START Exercise data

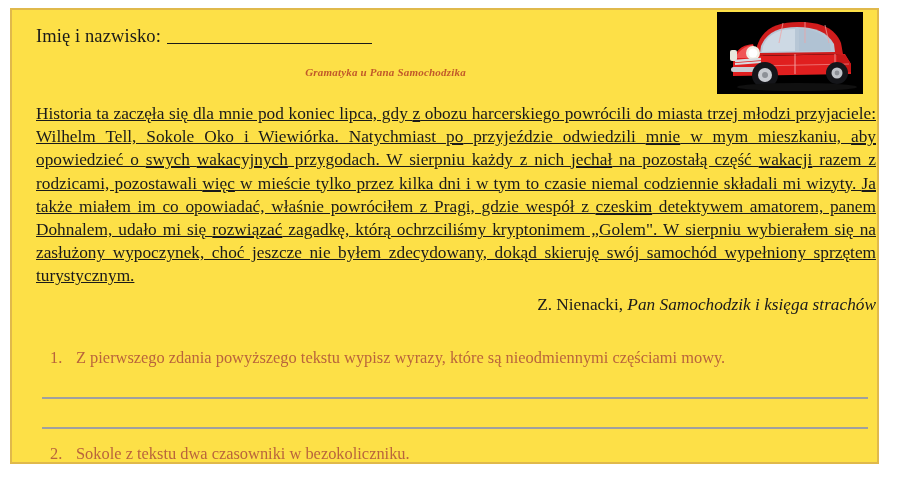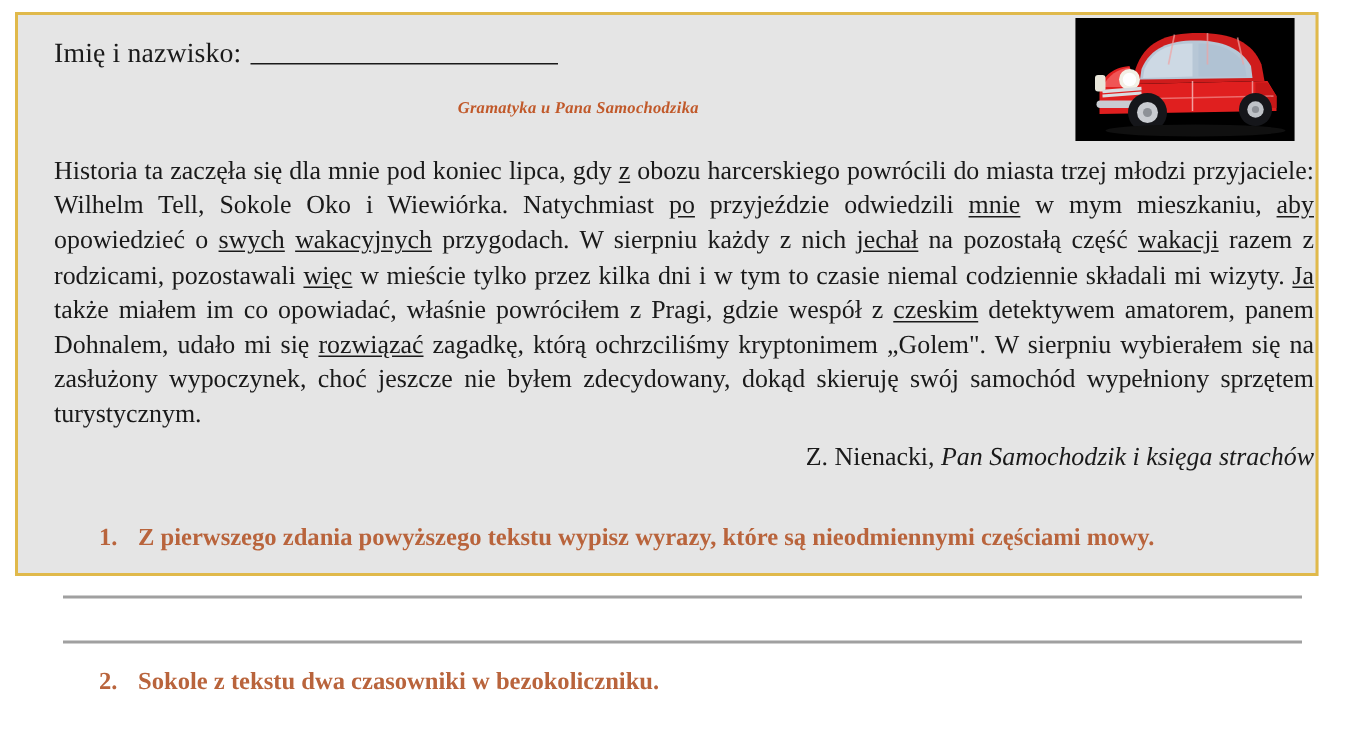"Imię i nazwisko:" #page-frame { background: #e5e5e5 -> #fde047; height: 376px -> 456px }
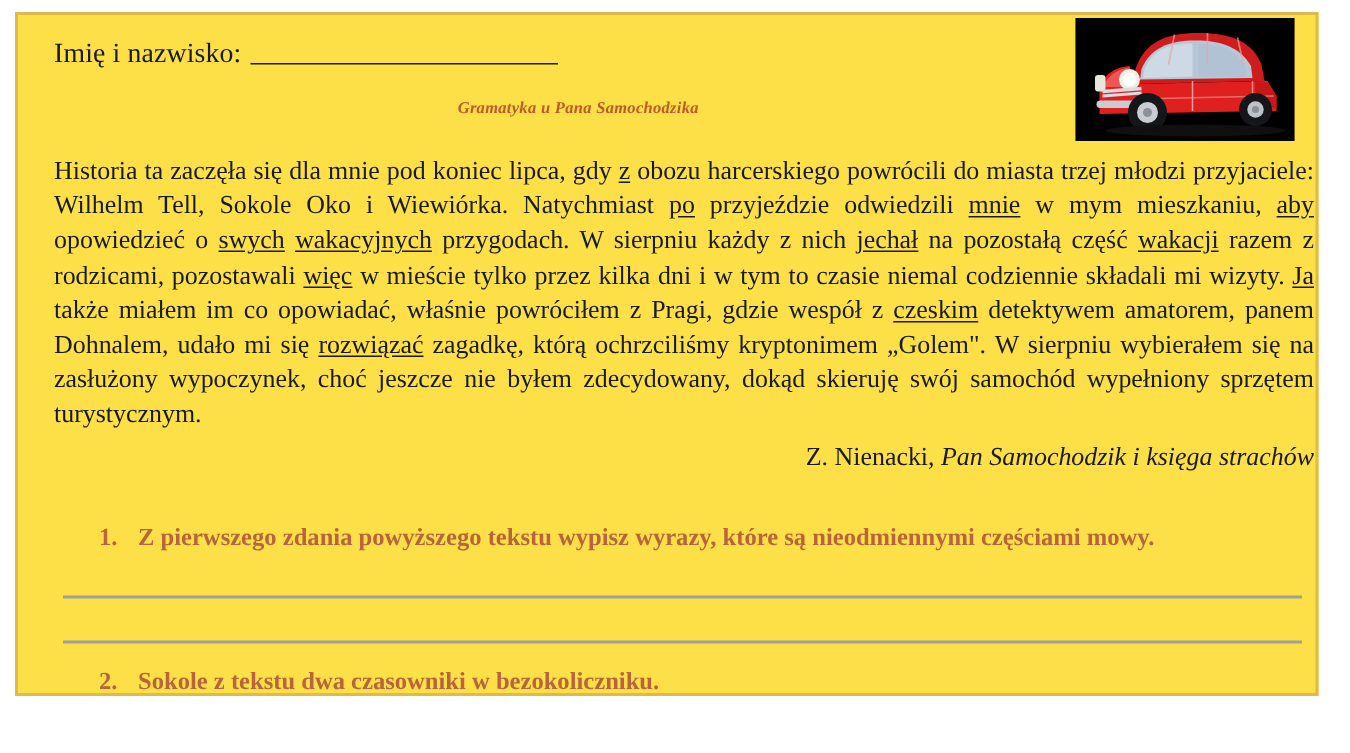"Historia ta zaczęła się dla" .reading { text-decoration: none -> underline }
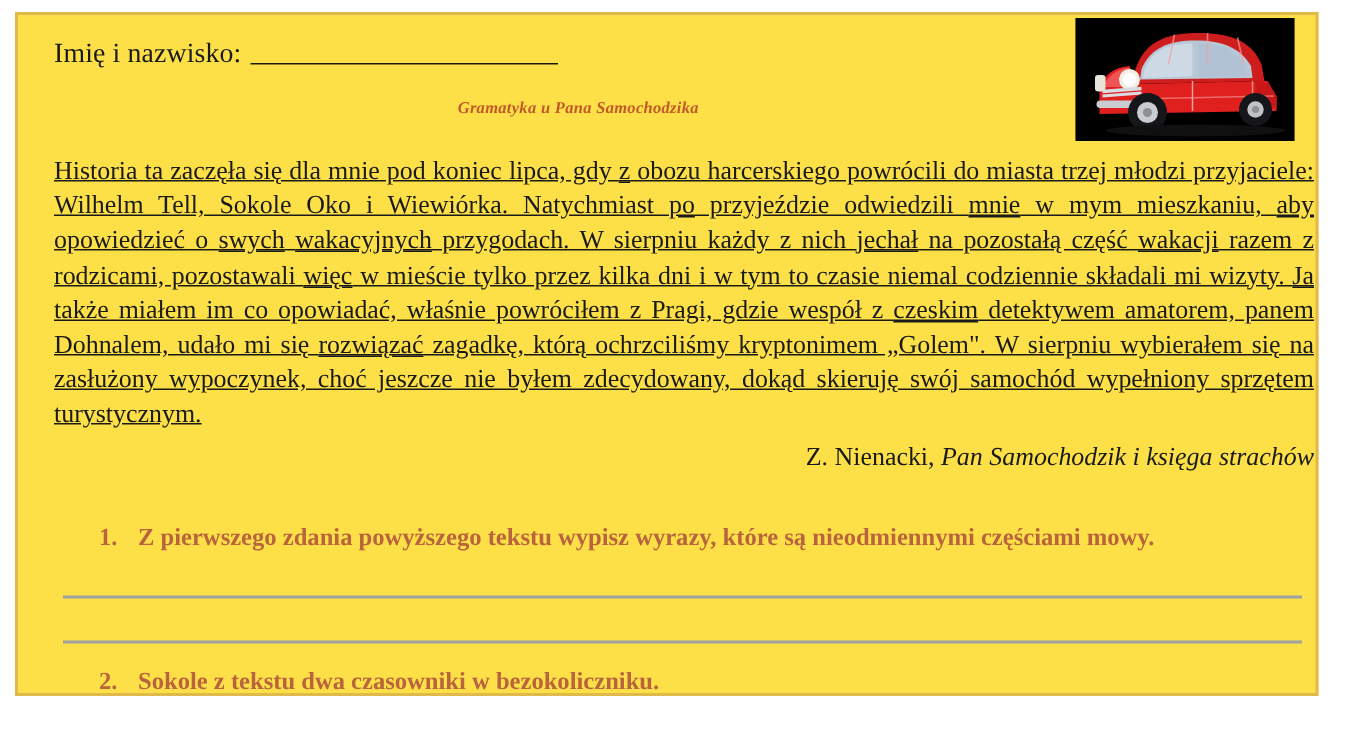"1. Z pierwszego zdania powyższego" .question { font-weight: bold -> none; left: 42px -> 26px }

END Exercise data
START Exercise data

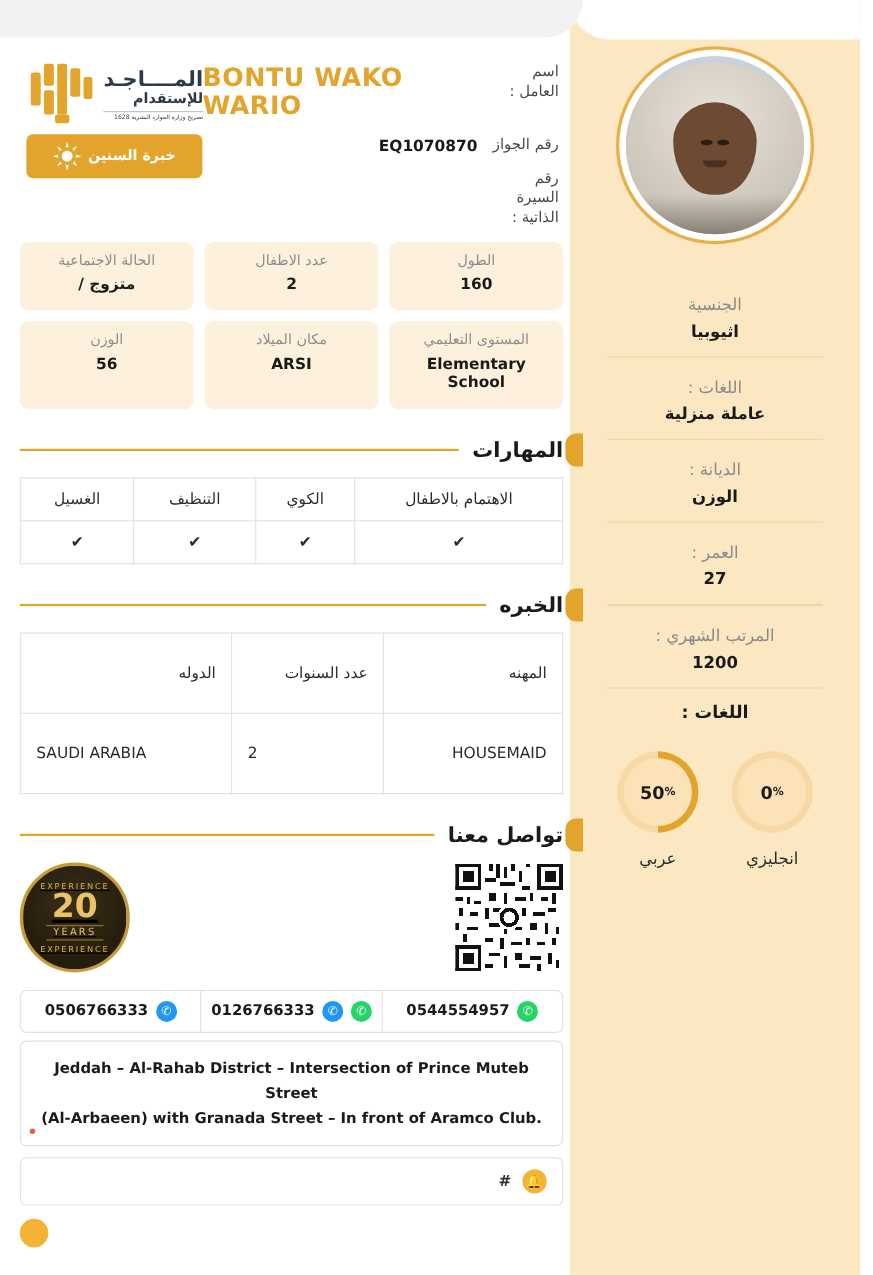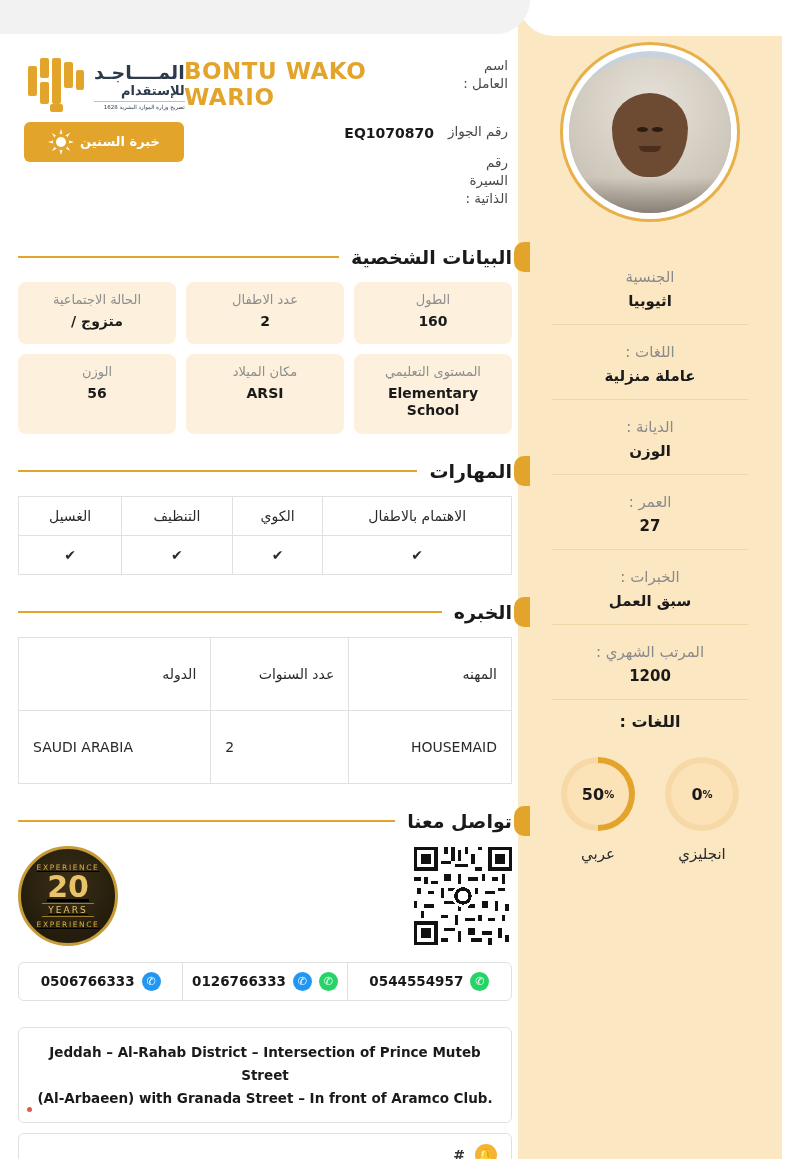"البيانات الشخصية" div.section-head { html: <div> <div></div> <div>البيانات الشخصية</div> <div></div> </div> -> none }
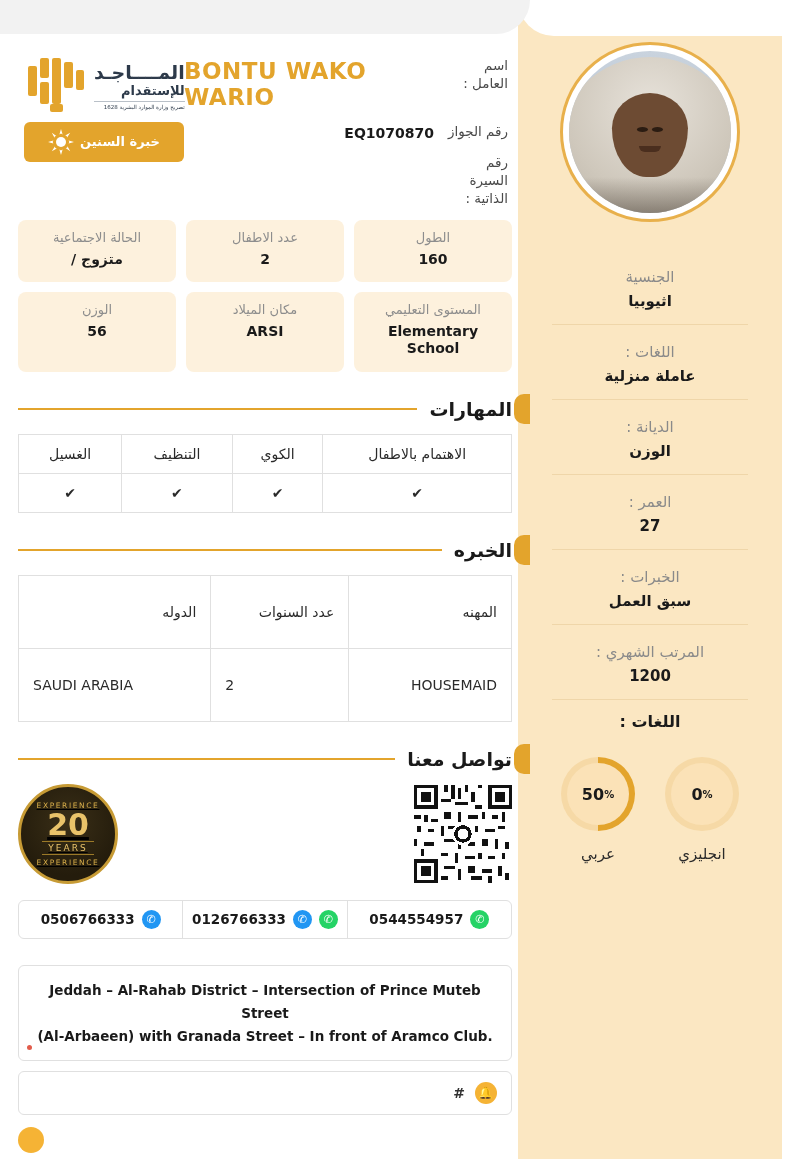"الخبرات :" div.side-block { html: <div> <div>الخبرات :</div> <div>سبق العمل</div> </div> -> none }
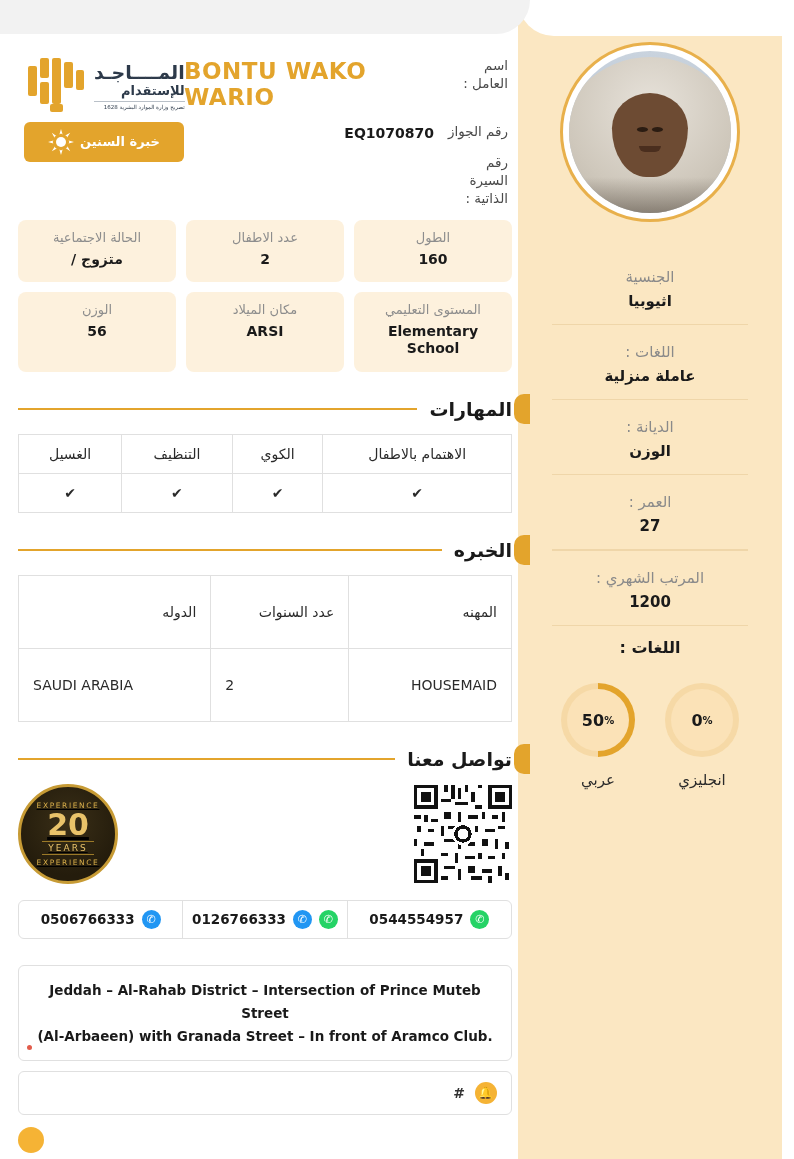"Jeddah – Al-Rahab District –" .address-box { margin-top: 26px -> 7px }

END Exercise data

## [About this task]
Although the records above contain pictures, the copy must not; set down exactly the lines from the one with "ta zaczęła się" up to and including the one with "Z pierwszego zdania".

## [Output of the exercise]
"Historia ta zaczęła się dla" .reading { text-decoration: none -> underline }
"1. Z pierwszego zdania powyższego" .question { font-weight: bold -> none; left: 42px -> 26px }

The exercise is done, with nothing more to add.